(Before-and-after change data)
═══
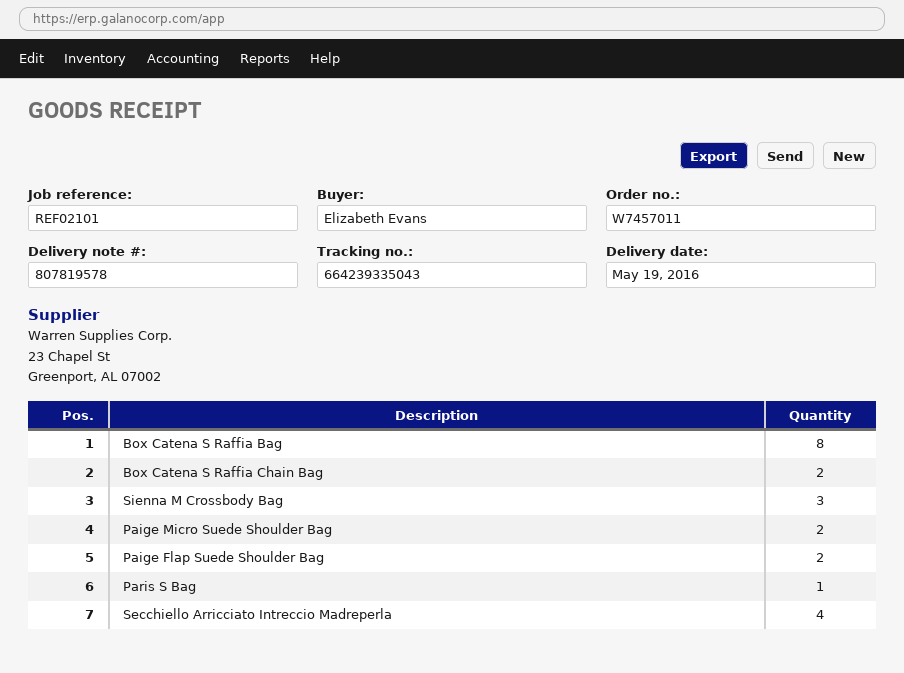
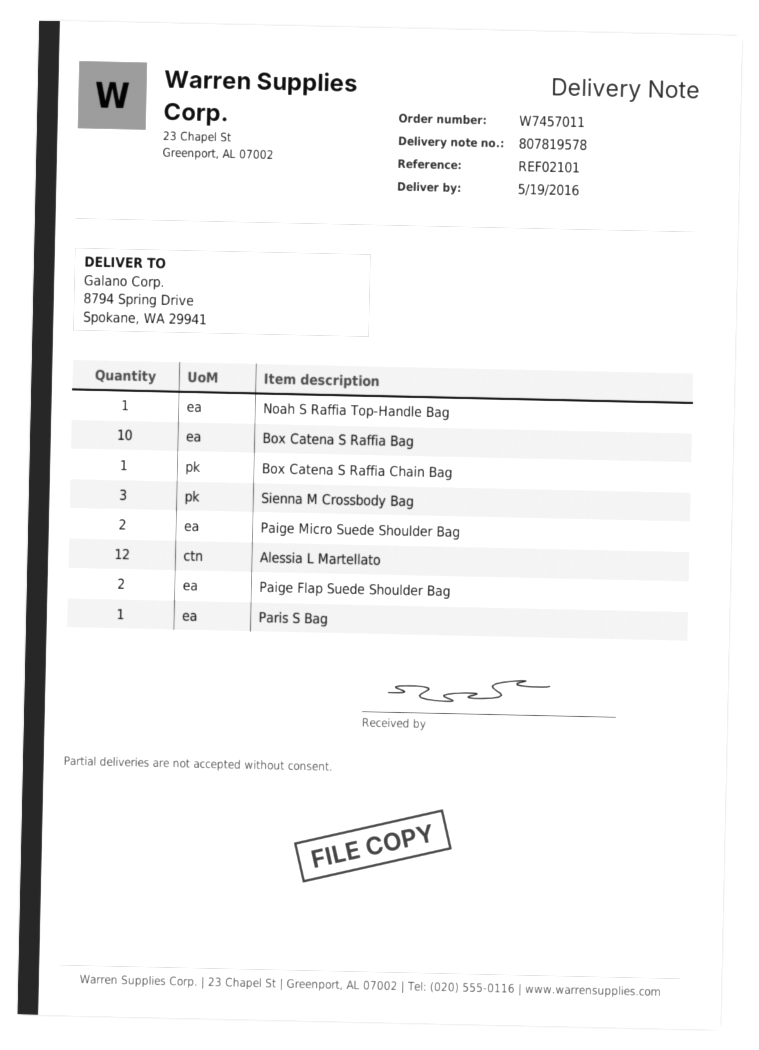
Box Catena S Raffia Bag: 8 -> 10
Box Catena S Raffia Chain Bag: 2 -> 1
Secchiello Arricciato Intreccio Madreperla: 4 -> none
Noah S Raffia Top-Handle Bag: none -> 1
Alessia L Martellato: none -> 12

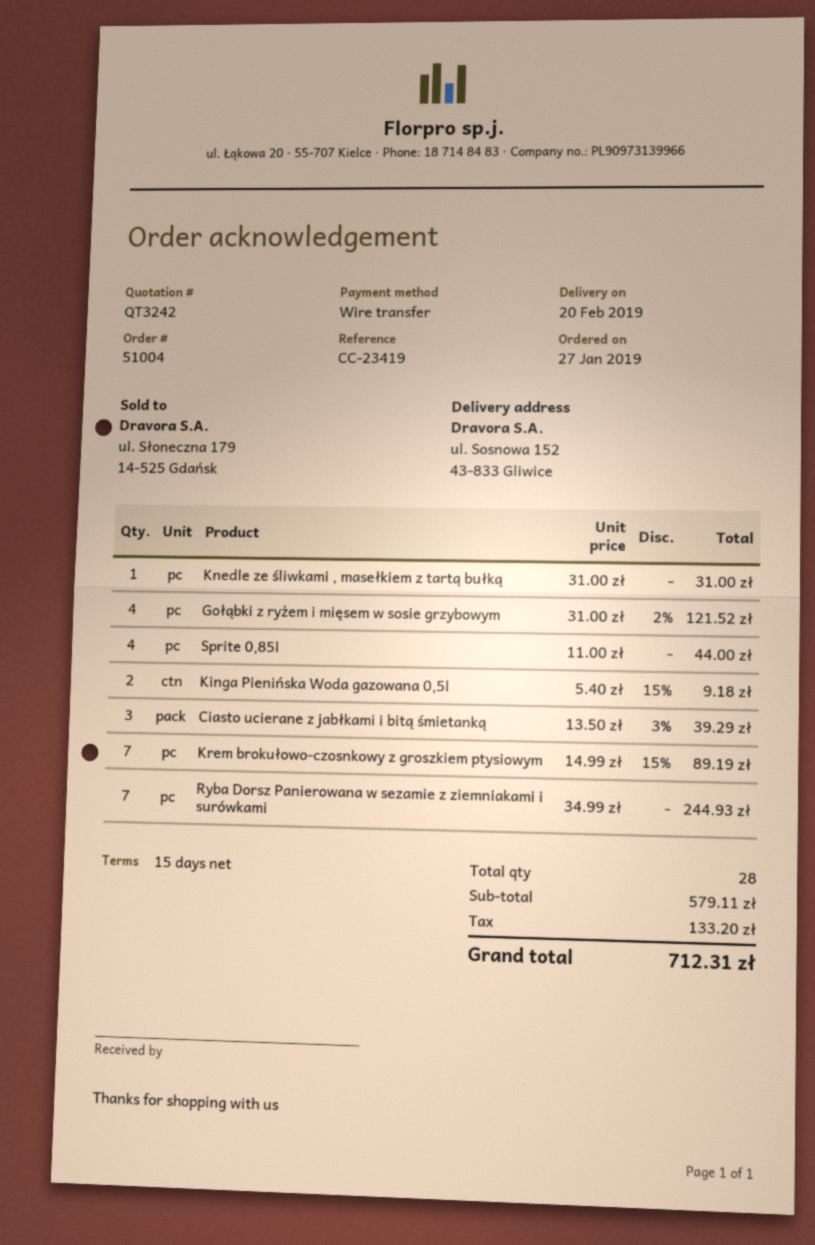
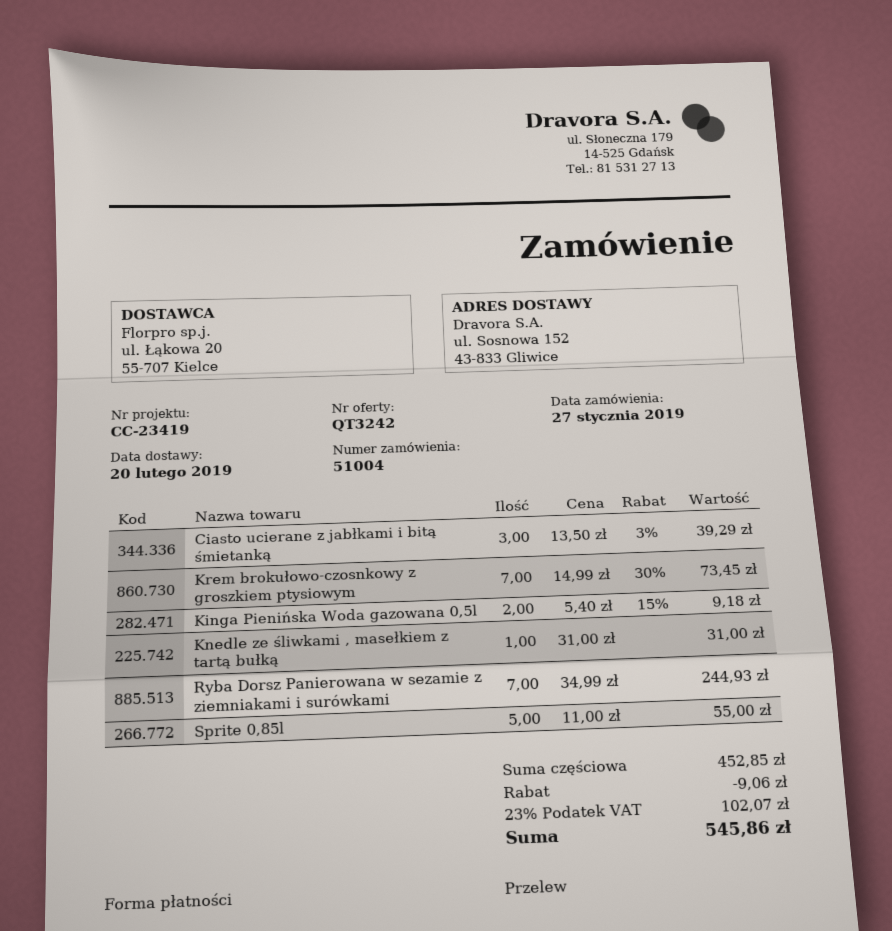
Gołąbki z ryżem i mięsem w sosie grzybowym: 4 x 31.00 - 2% = 121.52 -> none
Sprite 0,85l: 4 x 11.00 = 44.00 -> 5 x 11.00 = 55.00
Krem brokułowo-czosnkowy z groszkiem ptysiowym: 7 x 14.99 - 15% = 89.19 -> 7 x 14.99 - 30% = 73.45
subtotal: 579.11 -> 452.85
discount: none -> 9.06
tax: 133.20 -> 102.07
total: 712.31 -> 545.86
═══
- **EXERCISE**
Give again exactly the lines from the one holding "Box Catena S Raffia Chain Bag: 2 -> 1" to the final line of the records, both ends included; any pictures stay out.

- **ANSWER BELOW**
Box Catena S Raffia Chain Bag: 2 -> 1
Secchiello Arricciato Intreccio Madreperla: 4 -> none
Noah S Raffia Top-Handle Bag: none -> 1
Alessia L Martellato: none -> 12

Gołąbki z ryżem i mięsem w sosie grzybowym: 4 x 31.00 - 2% = 121.52 -> none
Sprite 0,85l: 4 x 11.00 = 44.00 -> 5 x 11.00 = 55.00
Krem brokułowo-czosnkowy z groszkiem ptysiowym: 7 x 14.99 - 15% = 89.19 -> 7 x 14.99 - 30% = 73.45
subtotal: 579.11 -> 452.85
discount: none -> 9.06
tax: 133.20 -> 102.07
total: 712.31 -> 545.86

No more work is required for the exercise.